**Brief:** Where the records below begin, start copying, and stop after the line that contains "(188, 1072) none"; reproduce every line exactly but omit pictures.

*** Block opens ***

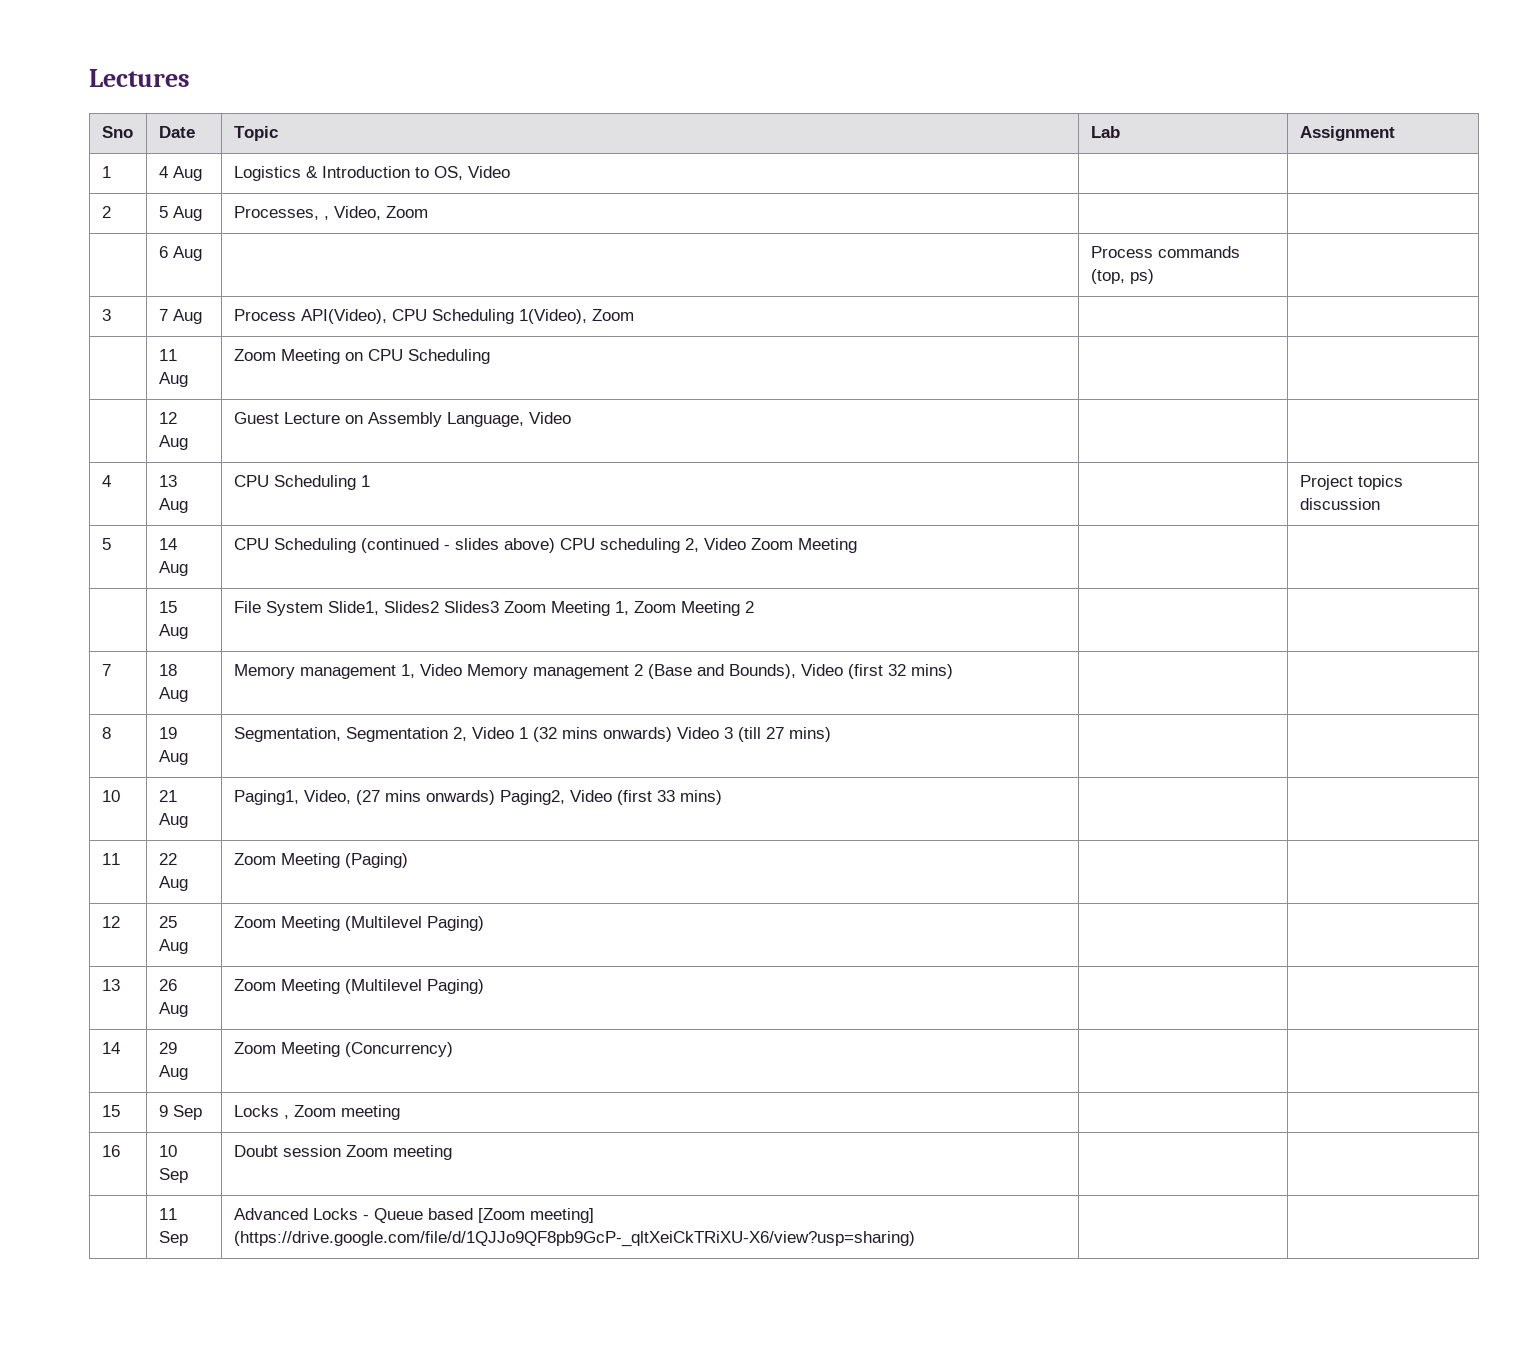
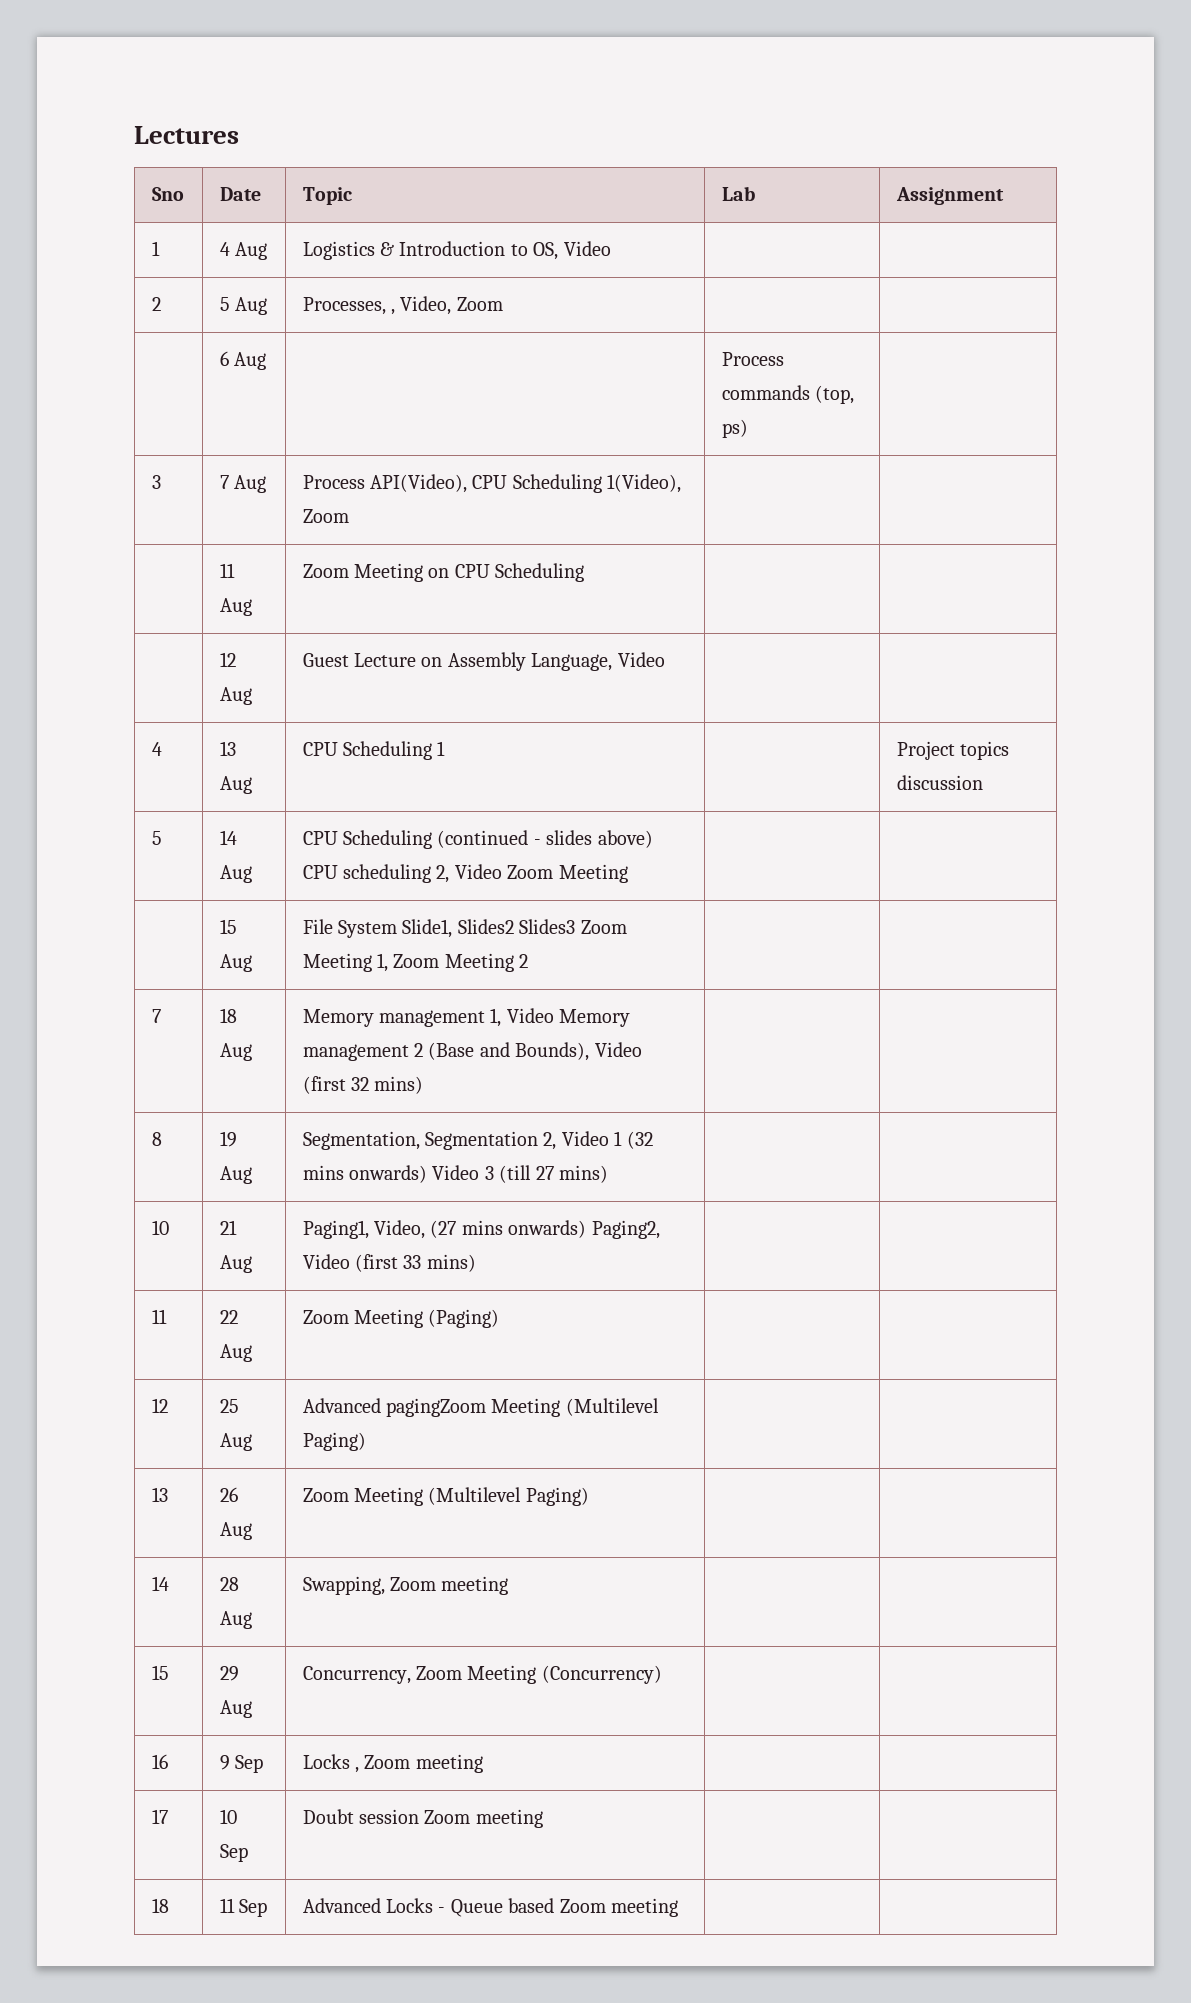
[233,916,276,928] Zoom -> [302,1398,486,1417] Advanced pagingZoom
(120, 1048) none -> [219,1577,239,1591] [219,1611,252,1629] [302,1576,509,1595] [151,1665,169,1680] | 28 Aug | Swapping, Zoom meeting | | // 15
(188, 1072) none -> [302,1666,411,1684] Concurrency,
[101,1105,120,1117] 15 -> [151,1754,168,1769] 16
[101,1145,120,1157] 16 -> [151,1809,168,1824] 17
(452, 1152) none -> [151,1898,169,1913] 18
[477,1208,594,1223] [233,1231,915,1247] [Zoom meeting] (https://drive.google.com/file/d/1QJJo9QF8pb9GcP-_qltXeiCkTRiXU-X6/view?usp=sharing) -> [559,1898,678,1917] Zoom meeting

*** Block closes ***

**Response to this task:**
[233,916,276,928] Zoom -> [302,1398,486,1417] Advanced pagingZoom
(120, 1048) none -> [219,1577,239,1591] [219,1611,252,1629] [302,1576,509,1595] [151,1665,169,1680] | 28 Aug | Swapping, Zoom meeting | | // 15
(188, 1072) none -> [302,1666,411,1684] Concurrency,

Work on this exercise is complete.